Bolsa cai pelo 7º dia seguido: o que isso significa para o seu bolso e negócio
12/08/2026 18:473 min de leituraAtualizado há 22 dias
Fonte: Forbes Brasil · Síntese editorial da GL Inteligência Contábil. Veja também o nosso guia de BPO Financeiro, atualizado a cada mudança de norma.
O principal índice da bolsa brasileira encerrou mais um pregão no vermelho nesta quarta-feira, recuando 0,23% e somando sete fechamentos negativos consecutivos. Embora a queda do dia tenha sido discreta, o acumulado dessas sete sessões já chega a quase 6%, distanciando o mercado dos recordes registrados em abril. Para quem administra uma empresa, esse movimento importa porque reflete um ambiente de maior cautela com a economia brasileira, algo que tende a se traduzir em crédito mais caro, câmbio mais instável e menor apetite de investidores por projetos no país.
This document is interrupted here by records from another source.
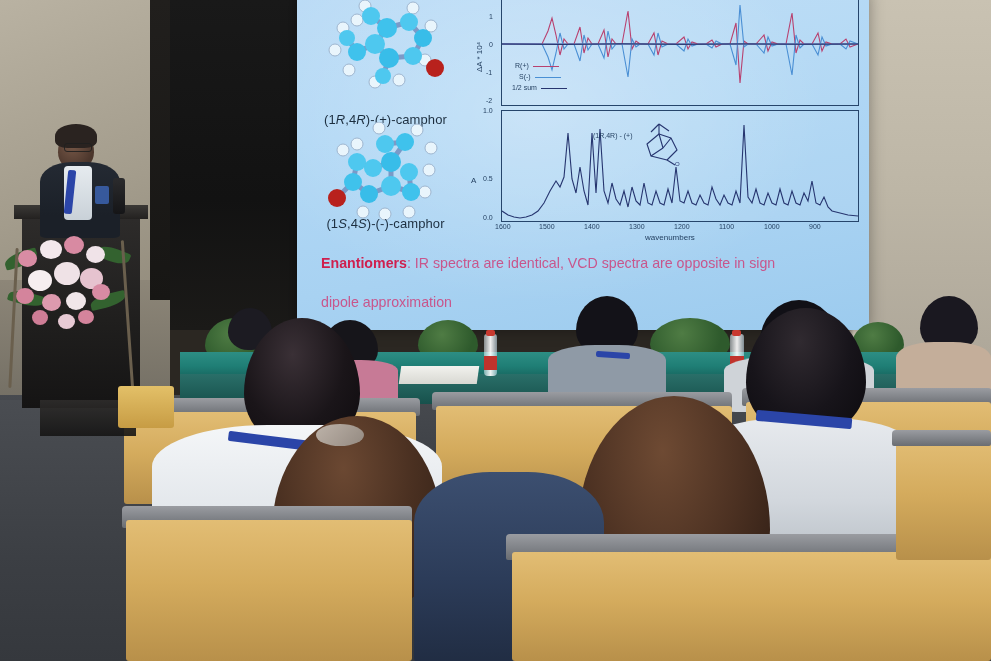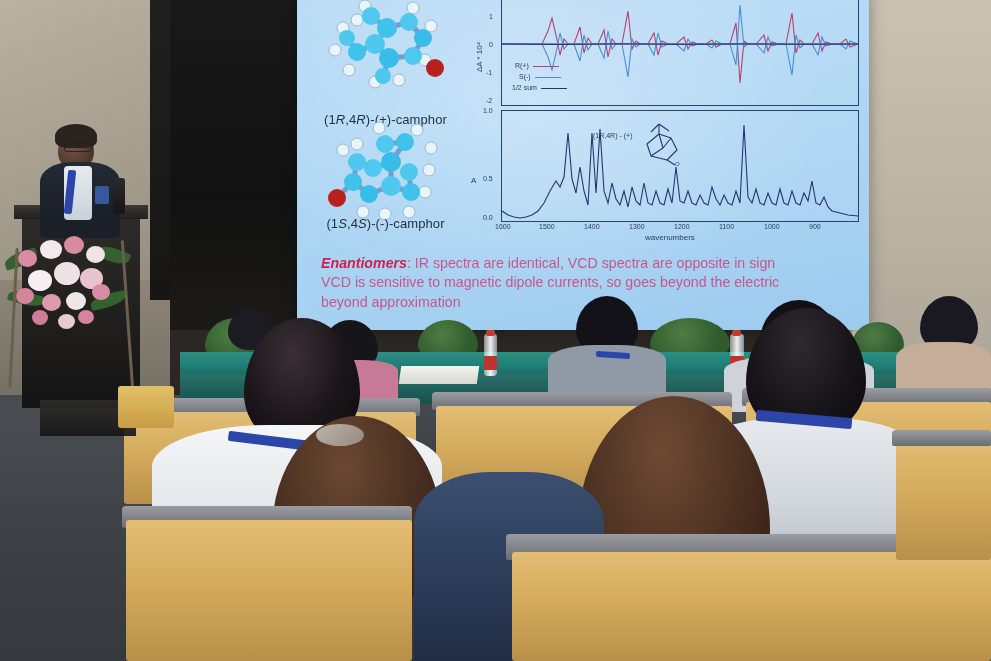--- a/index.html
+++ b/index.html
@@ -42,21 +42,21 @@
   .ylab-rot{position:absolute;color:#1f3b5c;font-size:8px;transform:rotate(-90deg);
     transform-origin:left top;white-space:nowrap;}
   .legend-row{position:absolute;font-size:7px;color:#1f3b5c;white-space:nowrap;}
   .legend-line{display:inline-block;width:26px;height:0;border-top:1.2px solid;
     vertical-align:middle;margin-left:4px;}
 
   
   .slide-text{position:absolute;left:24px;top:262px;width:534px;
     font-size:14.2px;line-height:1.37;color:#c8568c;
     font-family:"Liberation Sans",sans-serif;}
-  .slide-text b{color:#cf1f4e;font-weight:bold;font-style:italic;}
+  .slide-text b{color:#cf1f4e;font-weight:bold;}
 
   
   .plant{position:absolute;border-radius:50% 50% 45% 45%/60% 60% 40% 40%;
     background:radial-gradient(circle at 40% 35%,#4f7c44,#2e5a2c 70%);}
   .desk{position:absolute;background:linear-gradient(180deg,#2d8e84 0%,#1f7e75 55%,#17655e 100%);}
   .desk-front{position:absolute;background:linear-gradient(180deg,#2a6f69 0%,#17514c 100%);}
   .bench{position:absolute;background:linear-gradient(180deg,#e2bd74 0%,#d4ab5d 45%,#b8904a 100%);
     border-radius:3px;}
   .bench-top{position:absolute;background:linear-gradient(180deg,#9a9ca1 0%,#7d8085 60%,#6a6d72 100%);
     border-radius:4px 4px 2px 2px;}
@@ -259,22 +259,22 @@
     <div class="axis-text" style="left:287px;top:231px;">1400</div>
     <div class="axis-text" style="left:332px;top:231px;">1300</div>
     <div class="axis-text" style="left:377px;top:231px;">1200</div>
     <div class="axis-text" style="left:422px;top:231px;">1100</div>
     <div class="axis-text" style="left:467px;top:231px;">1000</div>
     <div class="axis-text" style="left:512px;top:231px;">900</div>
     <div class="axis-text lg" style="left:348px;top:241px;">wavenumbers</div>
 
     <div class="slide-text">
       <span><b>Enantiomers</b></span><span>: IR spectra are identical, VCD spectra are opposite in sign</span><br>
-      <span>VCD is sensitive to magnetic dipole currents, so goes beyond the electric</span><br>
-      <span>beyond approximation</span>
+      <br>
+      <span>dipole approximation</span>
     </div>
   </div>
 
   <div class="floor"></div>
   <div class="aisle"></div>
 
   <div class="plant" style="left:205px;top:318px;width:62px;height:46px;"></div>
   <div class="plant" style="left:418px;top:320px;width:60px;height:42px;"></div>
   <div class="plant" style="left:650px;top:318px;width:80px;height:44px;"></div>
   <div class="plant" style="left:852px;top:322px;width:52px;height:38px;"></div>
O dólar também fechou em alta, cotado acima de R$5,17, depois de uma valorização ainda mais forte no dia anterior. Esse movimento de moeda importa diretamente para quem compra insumos importados, paga contratos em dólar ou depende de peças e equipamentos do exterior: custos tendem a subir junto com a cotação, pressionando margens de empresas que dependem de comércio internacional.
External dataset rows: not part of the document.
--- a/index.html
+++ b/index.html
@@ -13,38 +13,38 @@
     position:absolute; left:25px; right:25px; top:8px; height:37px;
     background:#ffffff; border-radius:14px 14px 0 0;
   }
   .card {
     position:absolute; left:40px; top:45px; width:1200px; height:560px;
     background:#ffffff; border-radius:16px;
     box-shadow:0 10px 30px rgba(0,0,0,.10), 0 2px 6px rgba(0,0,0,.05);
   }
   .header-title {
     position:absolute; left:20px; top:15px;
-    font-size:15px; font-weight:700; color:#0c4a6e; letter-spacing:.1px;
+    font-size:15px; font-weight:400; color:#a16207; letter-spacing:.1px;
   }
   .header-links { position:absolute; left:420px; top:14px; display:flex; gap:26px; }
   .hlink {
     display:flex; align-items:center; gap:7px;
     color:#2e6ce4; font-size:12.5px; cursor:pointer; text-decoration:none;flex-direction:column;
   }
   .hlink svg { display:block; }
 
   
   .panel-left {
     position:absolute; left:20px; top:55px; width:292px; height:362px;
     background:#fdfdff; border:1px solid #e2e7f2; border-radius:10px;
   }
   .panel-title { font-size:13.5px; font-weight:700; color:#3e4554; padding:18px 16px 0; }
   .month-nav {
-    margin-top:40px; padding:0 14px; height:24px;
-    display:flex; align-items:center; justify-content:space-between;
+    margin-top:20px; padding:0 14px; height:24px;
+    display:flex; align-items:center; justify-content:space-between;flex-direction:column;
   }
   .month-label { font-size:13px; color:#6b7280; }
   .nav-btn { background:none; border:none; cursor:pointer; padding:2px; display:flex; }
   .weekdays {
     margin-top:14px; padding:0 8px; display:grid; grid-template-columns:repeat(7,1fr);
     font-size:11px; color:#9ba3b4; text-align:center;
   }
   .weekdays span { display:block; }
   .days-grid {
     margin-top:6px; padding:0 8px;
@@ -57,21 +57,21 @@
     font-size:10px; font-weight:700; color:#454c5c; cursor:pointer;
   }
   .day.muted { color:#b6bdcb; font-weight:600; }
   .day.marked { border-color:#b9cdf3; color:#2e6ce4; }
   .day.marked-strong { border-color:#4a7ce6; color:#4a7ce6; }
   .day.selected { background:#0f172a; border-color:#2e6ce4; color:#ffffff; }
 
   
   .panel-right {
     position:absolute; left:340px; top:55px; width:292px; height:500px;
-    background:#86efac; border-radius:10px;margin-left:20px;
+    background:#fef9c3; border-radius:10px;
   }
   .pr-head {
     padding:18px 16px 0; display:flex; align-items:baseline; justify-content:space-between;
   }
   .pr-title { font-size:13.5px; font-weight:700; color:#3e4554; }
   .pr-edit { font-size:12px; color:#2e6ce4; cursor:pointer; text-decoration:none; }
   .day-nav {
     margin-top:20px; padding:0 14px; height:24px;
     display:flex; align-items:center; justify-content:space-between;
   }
O que está por trás da queda
Três fatores explicam o clima mais pessimista no mercado. Primeiro, a saída de investidores estrangeiros da bolsa brasileira: o saldo positivo do ano caiu de quase R$68 bilhões em abril para pouco mais de R$29 bilhões agora, com retirada líquida de R$7,2 bilhões só em agosto. Segundo, a incerteza eleitoral: uma nova pesquisa mostrando o presidente Lula na liderança das intenções de voto e um rebaixamento da recomendação de ações brasileiras por um grande banco internacional pesaram sobre o humor dos investidores. Terceiro, o cenário externo: tensões geopolíticas envolvendo ataques a navios no Oriente Médio e o impasse nas negociações entre Estados Unidos e Irã mantêm os preços do petróleo pressionados e o mercado global mais cauteloso.
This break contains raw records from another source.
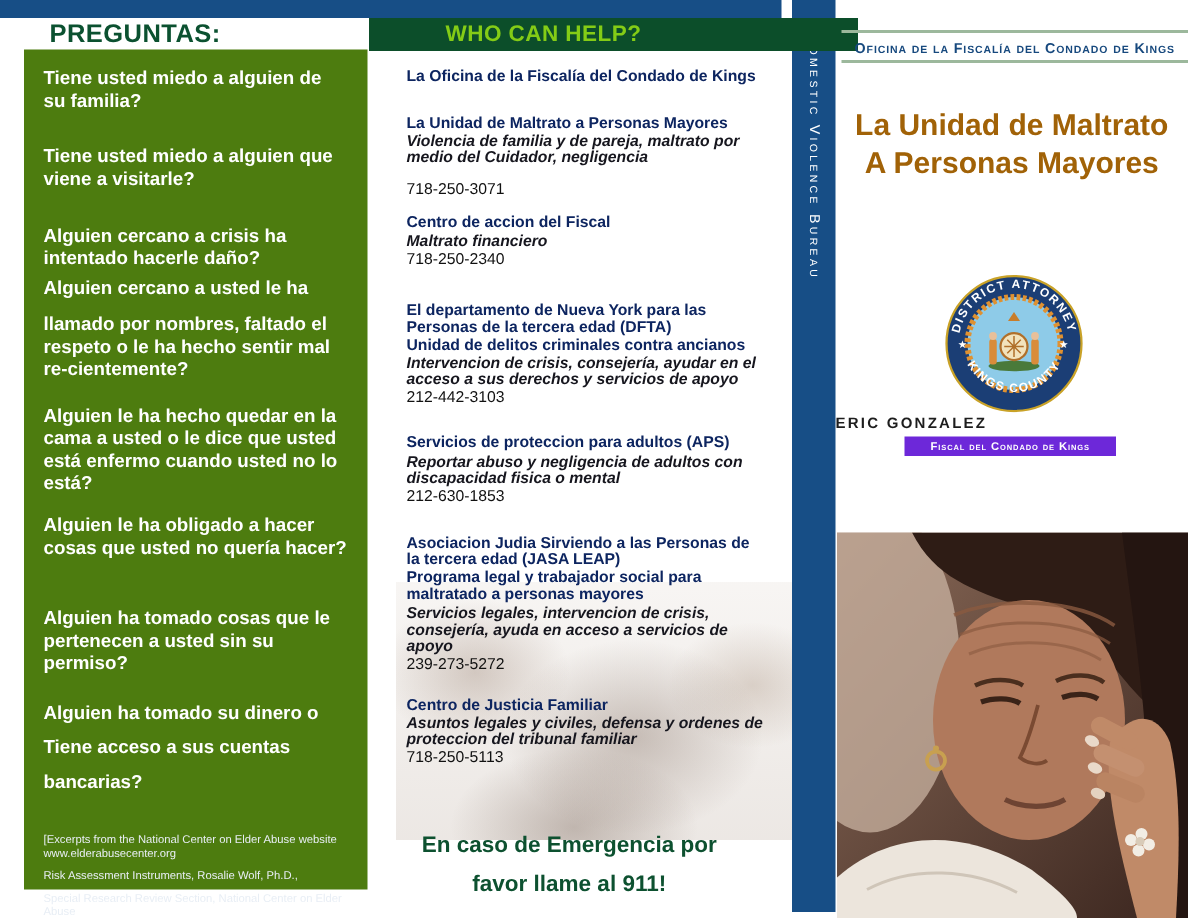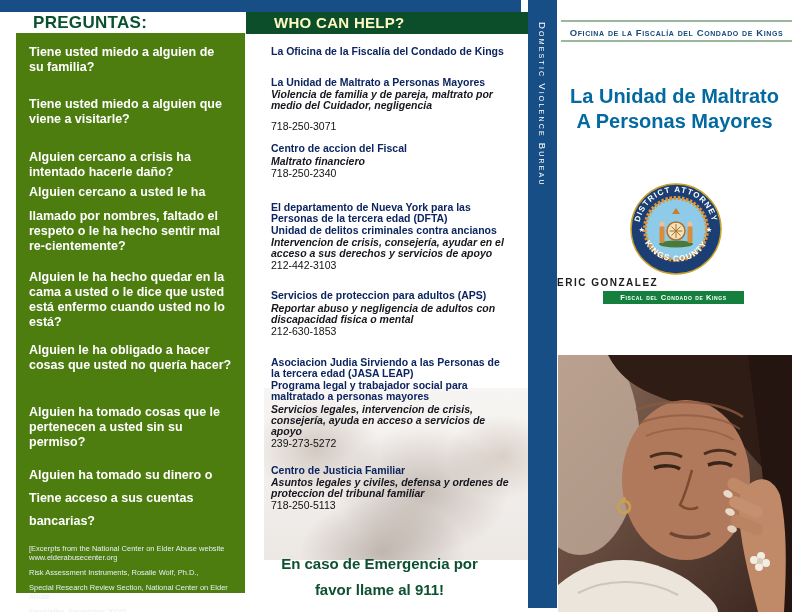--- a/index.html
+++ b/index.html
@@ -15,50 +15,50 @@
   
   .preguntas-title{position:absolute;left:33px;top:13px;color:#0B5130;
         font-size:17px;font-weight:bold;letter-spacing:.3px;}
   .left-box{position:absolute;left:16px;top:33px;width:229px;height:560px;
         background:#4d7c0f;box-sizing:border-box;padding:12px 13px;}
   .left-box p.q{color:#fff;font-size:12.5px;font-weight:bold;line-height:15px;margin:0;}
   .left-box p.q.spread{line-height:23px;}
   .left-box p.fn{color:#E8EEF5;font-size:7.5px;font-weight:normal;line-height:9px;margin:0 0 6px 0;}
 
   
-  .green-banner{position:absolute;left:246px;top:12px;width:282px;height:22px;
-        background:#0C4E2A;color:#fef9c3;font-weight:bold;font-size:15px;line-height:22px;
-        padding-left:28px;box-sizing:border-box;letter-spacing:.3px;}
+  .green-banner{position:absolute;left:246px;top:12px;width:326px;height:22px;
+        background:#0C4E2A;color:#84cc16;font-weight:bold;font-size:15px;line-height:22px;
+        padding-left:51px;box-sizing:border-box;letter-spacing:.3px;}
   .contacts{position:absolute;left:271px;top:46px;width:240px;}
   .c-name{font-size:10.5px;font-weight:bold;color:#0D2560;line-height:11.5px;margin:0;}
   .c-desc{font-size:10.5px;font-weight:bold;font-style:italic;color:#16161E;line-height:11px;margin:1px 0 0 0;}
   .c-phone{font-size:10.5px;color:#111;line-height:11px;margin:1px 0 0 0;}
   .c-phone.gap{margin-top:10px;}
   .fade-photo{position:absolute;left:264px;top:388px;width:264px;height:172px;
         background:
           radial-gradient(90px 70px at 20% 35%, rgba(125,95,75,.28), rgba(125,95,75,0) 70%),
           radial-gradient(120px 90px at 60% 60%, rgba(100,75,60,.30), rgba(100,75,60,0) 72%),
           radial-gradient(80px 60px at 90% 40%, rgba(140,110,85,.25), rgba(140,110,85,0) 70%),
           radial-gradient(110px 70px at 45% 95%, rgba(90,65,50,.30), rgba(90,65,50,0) 75%),
           linear-gradient(180deg, rgba(180,160,140,.10), rgba(150,125,105,.18));}
   .emergency{position:absolute;left:272px;top:551px;width:215px;color:#0D5130;
         font-size:15px;font-weight:bold;line-height:26px;text-align:center;}
 
   
   .rp-header{position:absolute;left:561px;top:20px;width:231px;height:22px;
         border-top:2px solid #9CB89C;border-bottom:2px solid #9CB89C;line-height:22px;
         text-align:center;font-variant:small-caps;color:#17497E;font-size:9.5px;
         font-weight:bold;letter-spacing:.6px;box-sizing:border-box;}
-  .rp-title{position:absolute;left:557px;top:84px;width:235px;text-align:center;
-        color:#0369a1;font-size:20px;font-weight:bold;line-height:25px;}
+  .rp-title{position:absolute;left:557px;top:72px;width:235px;text-align:center;
+        color:#a16207;font-size:20px;font-weight:bold;line-height:25px;}
   .seal{position:absolute;left:630px;top:183px;width:92px;height:92px;}
   .attorney-name{position:absolute;left:557px;top:277px;width:269px;text-align:left;
         font-size:10px;font-weight:600;letter-spacing:1.5px;color:#1d1d1d;}
   .attorney-box{position:absolute;left:603px;top:291px;width:141px;height:13px;
-        background:#15803d;color:#fff;font-size:7.5px;line-height:13px;text-align:center;
+        background:#6d28d9;color:#fff;font-size:7.5px;line-height:13px;text-align:center;
         font-variant:small-caps;font-weight:bold;letter-spacing:.6px;}
   .photo{position:absolute;left:558px;top:355px;width:234px;height:257px;}
 </style>
 </head>
 <body>
 
 <div id="page">
 
   <div class="topbar"></div>
   <div class="spine">
@@ -69,21 +69,21 @@
 
   <div class="left-box">
     <p class="q" style="margin-bottom:22px">Tiene usted miedo a alguien de su familia?</p>
     <p class="q" style="margin-bottom:23px">Tiene usted miedo a alguien que viene a visitarle?</p>
     <p class="q" style="margin-bottom:5px">Alguien cercano a crisis ha intentado hacerle daño?</p>
     <p class="q" style="margin-bottom:9px">Alguien cercano a usted le ha</p>
     <p class="q" style="margin-bottom:16px">llamado por nombres, faltado el respeto o le ha hecho sentir mal re-cientemente?</p>
     <p class="q" style="margin-bottom:13px">Alguien le ha hecho quedar en la cama a usted o le dice que usted está enfermo cuando usted no lo está?</p>
     <p class="q" style="margin-bottom:32px">Alguien le ha obligado a hacer cosas que usted no quería hacer?</p>
     <p class="q" style="margin-bottom:14px">Alguien ha tomado cosas que le pertenecen a usted sin su permiso?</p>
-    <p class="q spread" style="margin-bottom:11px">Alguien ha tomado su dinero o Tiene acceso a sus cuentas bancarias?</p>
+    <p class="q spread" style="margin-bottom:22px">Alguien ha tomado su dinero o Tiene acceso a sus cuentas bancarias?</p>
     <p class="fn">[Excerpts from the National Center on Elder Abuse website www.elderabusecenter.org</p>
     <p class="fn">Risk Assessment Instruments, Rosalie Wolf, Ph.D.,</p>
     <p class="fn">Special Research Review Section,  National Center on Elder Abuse</p>
     <p class="fn">Newsletter, September 2000]</p>
   </div>
 
   <div class="green-banner">WHO CAN HELP?</div>
 
   <div class="fade-photo"></div>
Além disso, dados do IBGE mostraram que o setor de serviços no Brasil ficou estável em junho, quando se esperava uma leve retração. O resultado, à primeira vista neutro, reforça a leitura de que a atividade econômica doméstica está perdendo força, o que preocupa especialmente setores que dependem do consumo interno.
Quem sente o impacto
Empresas ligadas a exportação, como mineradoras, tendem a sofrer menos com a volatilidade cambial, já que recebem em dólar. Já negócios que importam matéria-prima, equipamentos ou componentes sentem o peso imediato de um dólar mais caro. No mercado financeiro, bancos também fecharam o dia majoritariamente em queda, com destaque para perdas em ações de instituições que reportam resultados nos próximos dias, movimento que reflete a cautela geral do investidor com o setor financeiro brasileiro.
Do lado positivo, empresas com bons resultados corporativos conseguiram atenuar o pessimismo geral. É o caso de uma fabricante de aviões que subiu 4% no dia após divulgar lucro acima do esperado e revisar para cima suas projeções futuras, mostrando que, mesmo em um cenário de bolsa fraca, resultados operacionais sólidos continuam sendo valorizados pelo mercado.
Como se preparar
Se sua empresa tem operações em moeda estrangeira, este é um bom momento para revisar contratos de hedge cambial e negociar prazos com fornecedores internacionais, já que a volatilidade do dólar deve continuar enquanto persistirem as incertezas eleitorais e geopolíticas. Para negócios que dependem de crédito, vale reforçar o planejamento financeiro considerando a manutenção de juros em níveis elevados por mais tempo, cenário que tende a se confirmar enquanto a inflação nos Estados Unidos e no Brasil não der sinais claros de recuo.
Também é recomendável acompanhar de perto o noticiário eleitoral e os desdobramentos do conflito no Oriente Médio, já que ambos os temas têm potencial de gerar novos episódios de volatilidade na bolsa e no câmbio nas próximas semanas. Empresários que dependem de importação, exportação ou financiamento externo devem manter margem de segurança no fluxo de caixa para absorver possíveis oscilações bruscas até que o cenário político e econômico se estabilize.